Try as they might, filmmakers just a can’t seem to give the Predator that flawless second outing he so richly deserves. The original is a 24 carat, 80’s masterpiece that rises above it’s muscle bound, yet marvellous concept to be a genuine example of pitch perfect plotting and perfectly acted piece of action hoopla.
It’s sequel is as messy as it is insanely overblown and yet while it’s sheer exuberance carried you through, it was more Commando than Aliens.

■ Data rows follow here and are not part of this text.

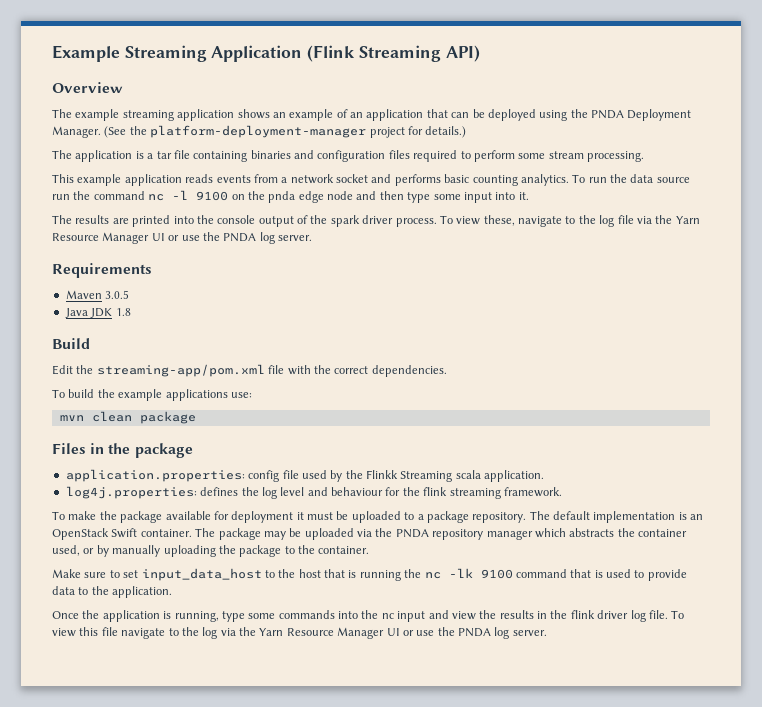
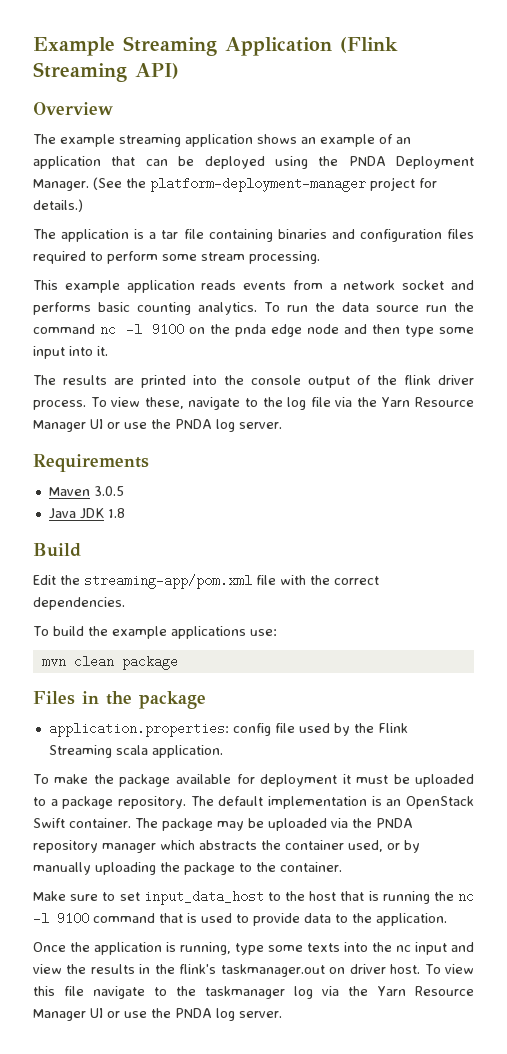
[330,215,360,227] spark -> [404,375,431,385] flink
[366,470,398,479] Flinkk -> [377,723,408,733] Flink
[65,486,562,499] // log4j.properties: defines the log level and behaviour for the flink streaming framework. -> (223, 751) none
[448,568,473,578] -lk -> [33,912,49,925] -l
[278,610,335,619] commands -> [307,943,340,952] texts
[570,610,668,622] flink driver log file. -> [179,964,421,977] flink's taskmanager.out on driver host.
(199, 631) none -> [205,986,286,999] taskmanager

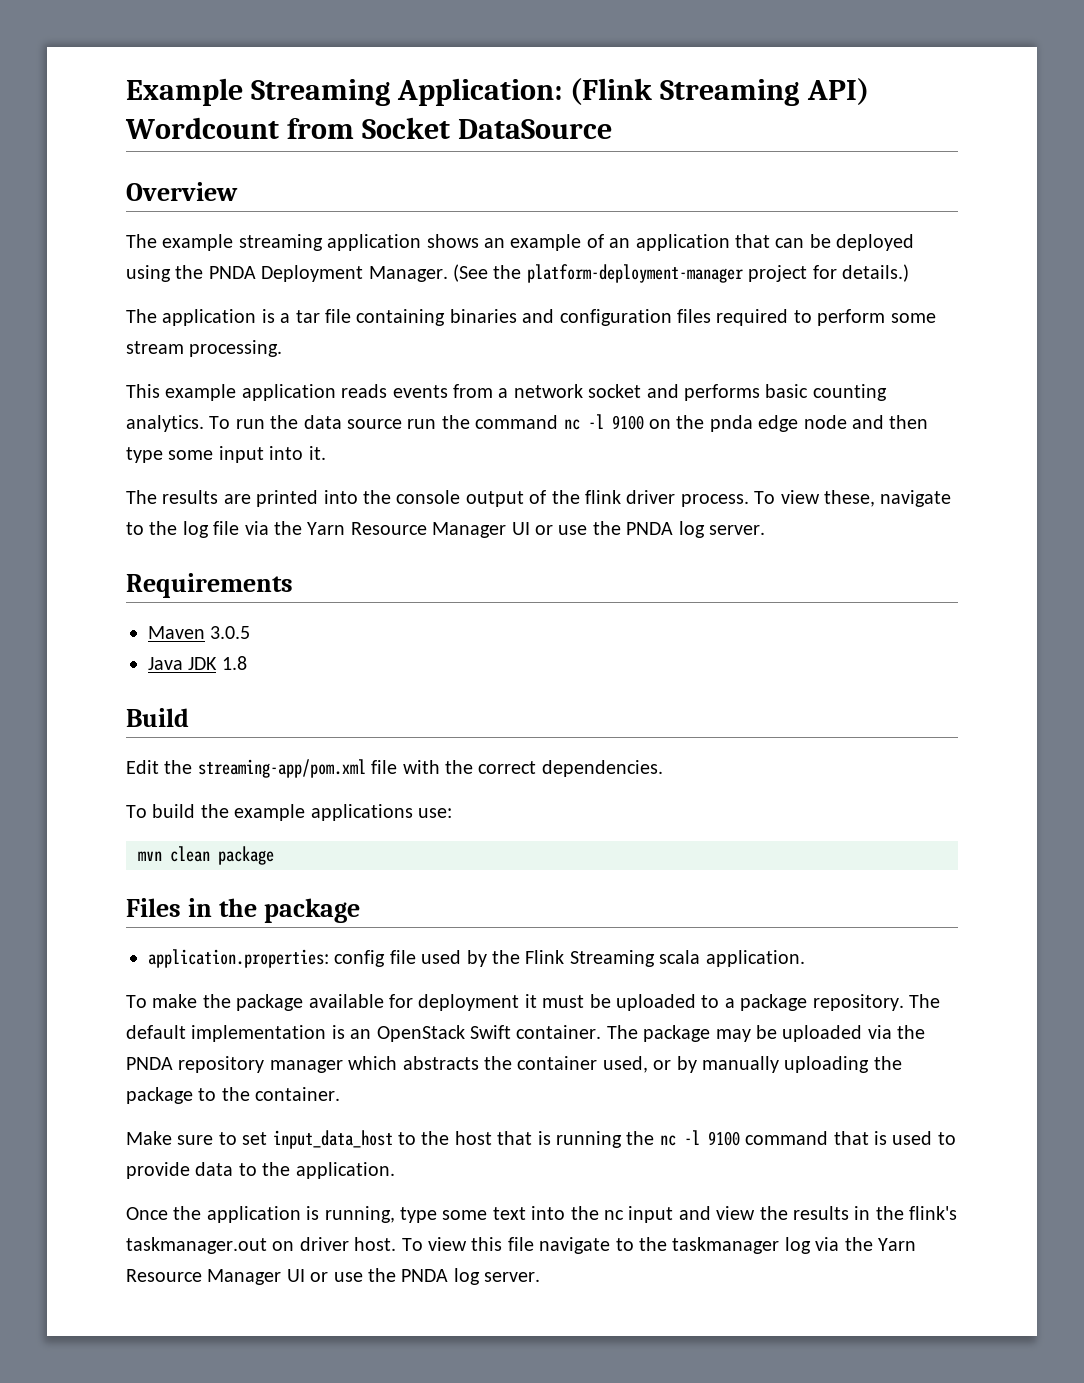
[225,37,332,56] Application -> [397,78,563,106] Application:
(179, 71) none -> [125,117,613,139] Wordcount from Socket DataSource
[307,943,340,952] texts -> [492,1207,526,1220] text

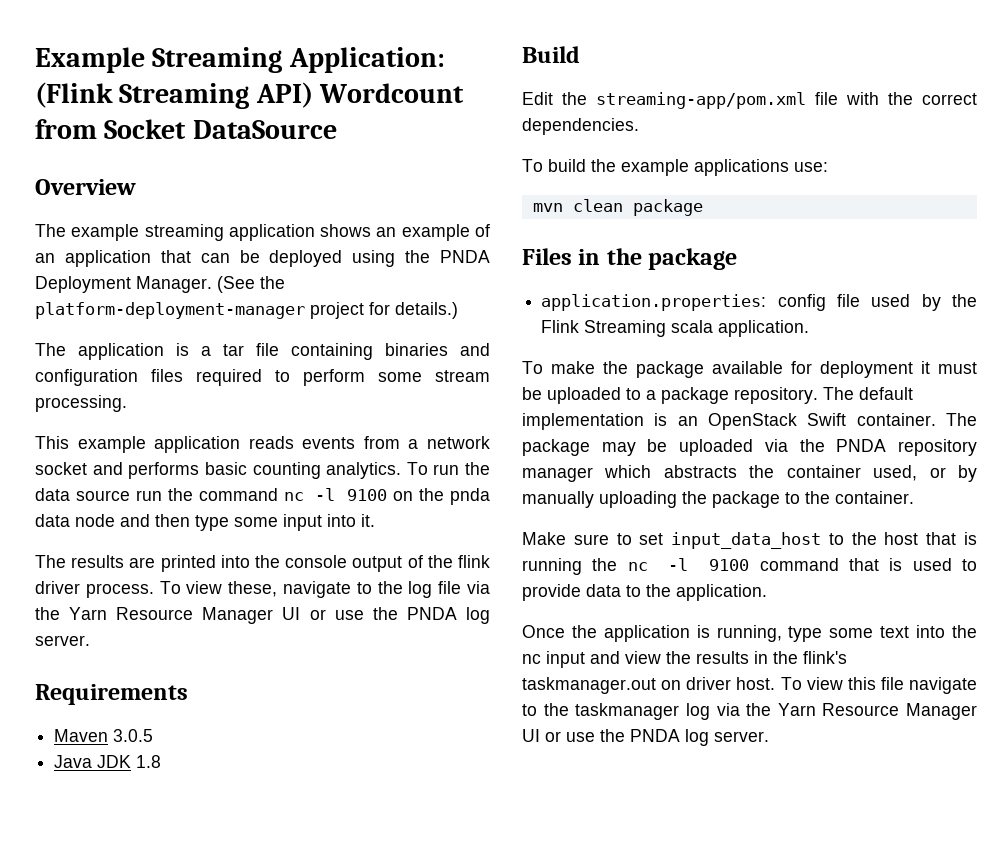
[758,415,799,432] edge -> [35,514,70,527] data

Which brings me to the third official instalment of the Predator franchise (let’s just sweep those AVP movies under the “doesn’t count” rug, shall we?) which also is trying to be Aliens but finds out that crafting a worthy sequel is a little more involved than just sticking an “S” on the end of the title.
Snapping awake while hurtling hundreds of feet in the air, Adrian Brody’s gravelly voiced merc (yes, The Pianist’s Adrian Brody – We’ll get back to that particular bit of casting in a minute) parachutes into a hostile forest to find himself aligned in unfamiliar territory with various hitmen, criminals, snipers and Danny fucking Trejo in the exact same situation. Having no memory of his abduction, this disparate band of bullet-happy lunatics try to work together when faced with the underpants filling revelation that a) they aren’t on earth anymore and b) they are being hunted. But they aren’t being hunted by your usual garden variety Predator, no, this trio comes from a larger, meaner breed, each boasting a special skill more lethal than a minivan full of Liam Neesons.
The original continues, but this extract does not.